GOAL OF THE EXERCISE:
With the exception of the pictures, write out the data below precisely.

DATA TO PROCESS:
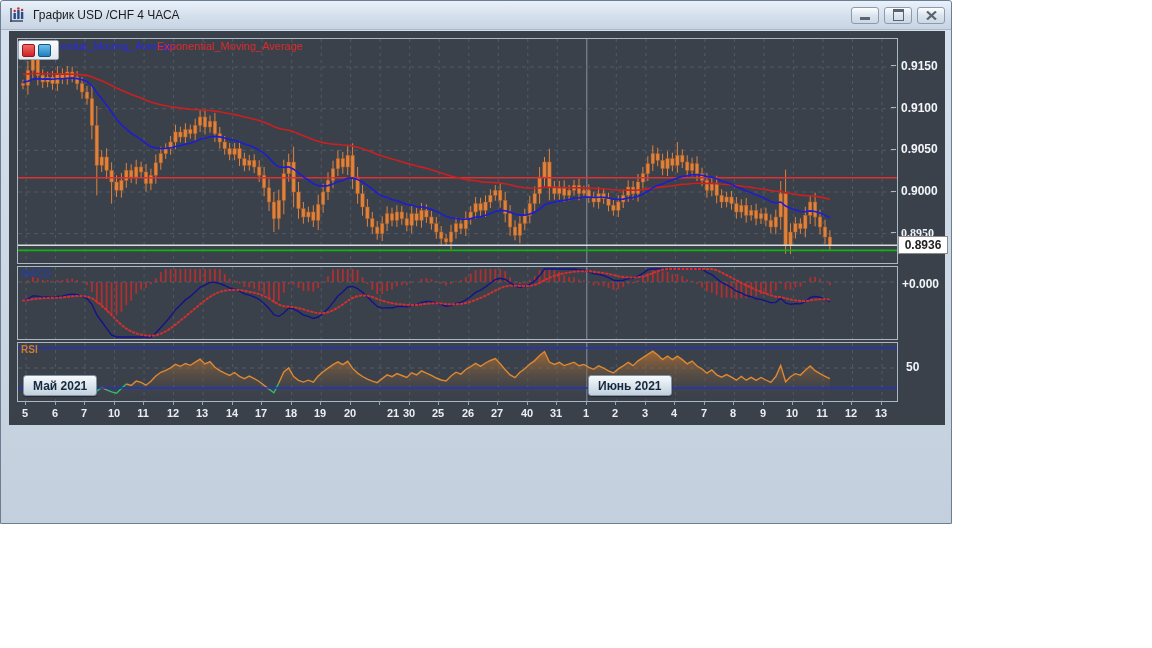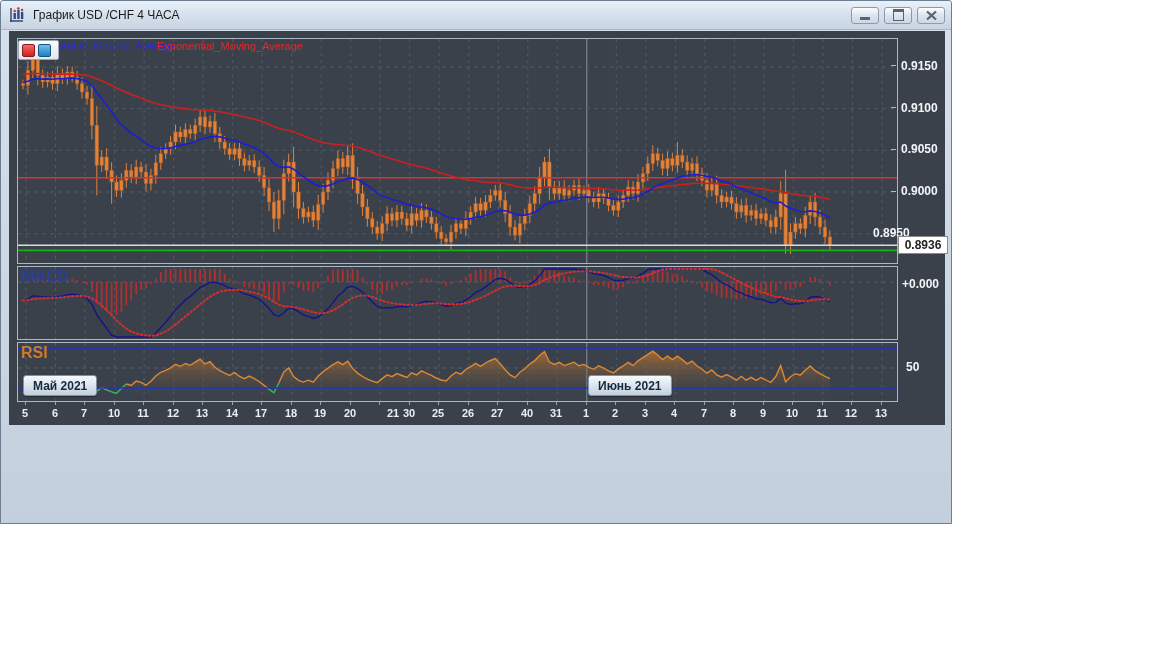--- a/index.html
+++ b/index.html
@@ -26,21 +26,21 @@
   #panel-rsi{left:8px;top:311px;width:879px;height:58px;}
   .panel svg{display:block;}
   .legend{position:absolute;top:9px;font-size:11px;white-space:nowrap;}
   #legend-blue{left:52px;color:#2a2ae0;}
   #legend-red{left:148px;color:#e02a2a;}
   .mini-toolbar{position:absolute;left:9px;top:9px;width:41px;height:20px;border:1px solid #9aa7b5;
         border-radius:2px;background:linear-gradient(#fbfcfd,#e2e8ef);display:flex;align-items:center;gap:3px;padding:0 3px;box-sizing:border-box;}
   .sq-btn{width:13px;height:13px;border-radius:2px;padding:0;cursor:pointer;}
   .sq-red{background:linear-gradient(#f26a6a,#cf2020);border:1px solid #8d1b1b;}
   .sq-blue{background:linear-gradient(#6fc0ec,#1f7fc0);border:1px solid #15567f;}
-  .ind-label{position:absolute;font-size:16px;font-weight:700;}
+  .ind-label{position:absolute;font-size:10px;font-weight:700;}
   #macd-label{left:12px;top:237px;color:#2a3f96;}
   #rsi-label{left:12px;top:313px;color:#cf7c2a;}
   .axis-label{position:absolute;color:#f2f5f8;font-size:12px;font-weight:700;white-space:nowrap;}
   .axis-tick{position:absolute;width:5px;height:1px;background:#aeb9c4;}
   #price-axis,#time-axis{position:absolute;left:0;top:0;width:100%;height:100%;pointer-events:none;}
   .date-label{position:absolute;transform:translateX(-50%);color:#e9eef3;font-size:11px;font-weight:700;top:376px;}
   .date-tick{position:absolute;width:1px;height:4px;background:#9aa7b4;top:370px;}
   .price-badge{position:absolute;left:889px;width:48px;height:16px;background:#ffffff;border:1px solid #8a8a8a;
         color:#222;font-size:12px;display:flex;align-items:center;justify-content:center;}
   .month-badge{position:absolute;height:18px;padding:1px 9px 0 9px;border:1px solid #7e93a6;border-radius:3px;
@@ -733,21 +733,21 @@
       <div id="price-axis">
           <span class="axis-tick" style="left: 882px; top: 34px;"></span>
           <span class="axis-label" style="left: 892px; top: 28px;">0.9150</span>
           <span class="axis-tick" style="left: 882px; top: 76px;"></span>
           <span class="axis-label" style="left: 892px; top: 70px;">0.9100</span>
           <span class="axis-tick" style="left: 882px; top: 118px;"></span>
           <span class="axis-label" style="left: 892px; top: 111px;">0.9050</span>
           <span class="axis-tick" style="left: 882px; top: 160px;"></span>
           <span class="axis-label" style="left: 892px; top: 153px;">0.9000</span>
           <span class="axis-tick" style="left: 882px; top: 201px;"></span>
-          <span class="axis-label" style="left: 864px; top: 195px;">0.8950</span>
+          <span class="axis-label" style="left: 892px; top: 195px; font-family: Liberation Serif, serif;">0.8950</span>
         </div>
       <div id="time-axis">
           <span class="date-tick" style="left: 16px;"></span>
           <span class="date-label" style="left: 16px;">5</span>
           <span class="date-tick" style="left: 46px;"></span>
           <span class="date-label" style="left: 46px;">6</span>
           <span class="date-tick" style="left: 75px;"></span>
           <span class="date-label" style="left: 75px;">7</span>
           <span class="date-tick" style="left: 105px;"></span>
           <span class="date-label" style="left: 105px;">10</span>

SOLUTION TO THIS PROBLEM:
--- a/index.html
+++ b/index.html
@@ -26,21 +26,21 @@
   #panel-rsi{left:8px;top:311px;width:879px;height:58px;}
   .panel svg{display:block;}
   .legend{position:absolute;top:9px;font-size:11px;white-space:nowrap;}
   #legend-blue{left:52px;color:#2a2ae0;}
   #legend-red{left:148px;color:#e02a2a;}
   .mini-toolbar{position:absolute;left:9px;top:9px;width:41px;height:20px;border:1px solid #9aa7b5;
         border-radius:2px;background:linear-gradient(#fbfcfd,#e2e8ef);display:flex;align-items:center;gap:3px;padding:0 3px;box-sizing:border-box;}
   .sq-btn{width:13px;height:13px;border-radius:2px;padding:0;cursor:pointer;}
   .sq-red{background:linear-gradient(#f26a6a,#cf2020);border:1px solid #8d1b1b;}
   .sq-blue{background:linear-gradient(#6fc0ec,#1f7fc0);border:1px solid #15567f;}
-  .ind-label{position:absolute;font-size:16px;font-weight:700;}
+  .ind-label{position:absolute;font-size:10px;font-weight:700;}
   #macd-label{left:12px;top:237px;color:#2a3f96;}
   #rsi-label{left:12px;top:313px;color:#cf7c2a;}
   .axis-label{position:absolute;color:#f2f5f8;font-size:12px;font-weight:700;white-space:nowrap;}
   .axis-tick{position:absolute;width:5px;height:1px;background:#aeb9c4;}
   #price-axis,#time-axis{position:absolute;left:0;top:0;width:100%;height:100%;pointer-events:none;}
   .date-label{position:absolute;transform:translateX(-50%);color:#e9eef3;font-size:11px;font-weight:700;top:376px;}
   .date-tick{position:absolute;width:1px;height:4px;background:#9aa7b4;top:370px;}
   .price-badge{position:absolute;left:889px;width:48px;height:16px;background:#ffffff;border:1px solid #8a8a8a;
         color:#222;font-size:12px;display:flex;align-items:center;justify-content:center;}
   .month-badge{position:absolute;height:18px;padding:1px 9px 0 9px;border:1px solid #7e93a6;border-radius:3px;
@@ -733,21 +733,21 @@
       <div id="price-axis">
           <span class="axis-tick" style="left: 882px; top: 34px;"></span>
           <span class="axis-label" style="left: 892px; top: 28px;">0.9150</span>
           <span class="axis-tick" style="left: 882px; top: 76px;"></span>
           <span class="axis-label" style="left: 892px; top: 70px;">0.9100</span>
           <span class="axis-tick" style="left: 882px; top: 118px;"></span>
           <span class="axis-label" style="left: 892px; top: 111px;">0.9050</span>
           <span class="axis-tick" style="left: 882px; top: 160px;"></span>
           <span class="axis-label" style="left: 892px; top: 153px;">0.9000</span>
           <span class="axis-tick" style="left: 882px; top: 201px;"></span>
-          <span class="axis-label" style="left: 864px; top: 195px;">0.8950</span>
+          <span class="axis-label" style="left: 892px; top: 195px; font-family: Liberation Serif, serif;">0.8950</span>
         </div>
       <div id="time-axis">
           <span class="date-tick" style="left: 16px;"></span>
           <span class="date-label" style="left: 16px;">5</span>
           <span class="date-tick" style="left: 46px;"></span>
           <span class="date-label" style="left: 46px;">6</span>
           <span class="date-tick" style="left: 75px;"></span>
           <span class="date-label" style="left: 75px;">7</span>
           <span class="date-tick" style="left: 105px;"></span>
           <span class="date-label" style="left: 105px;">10</span>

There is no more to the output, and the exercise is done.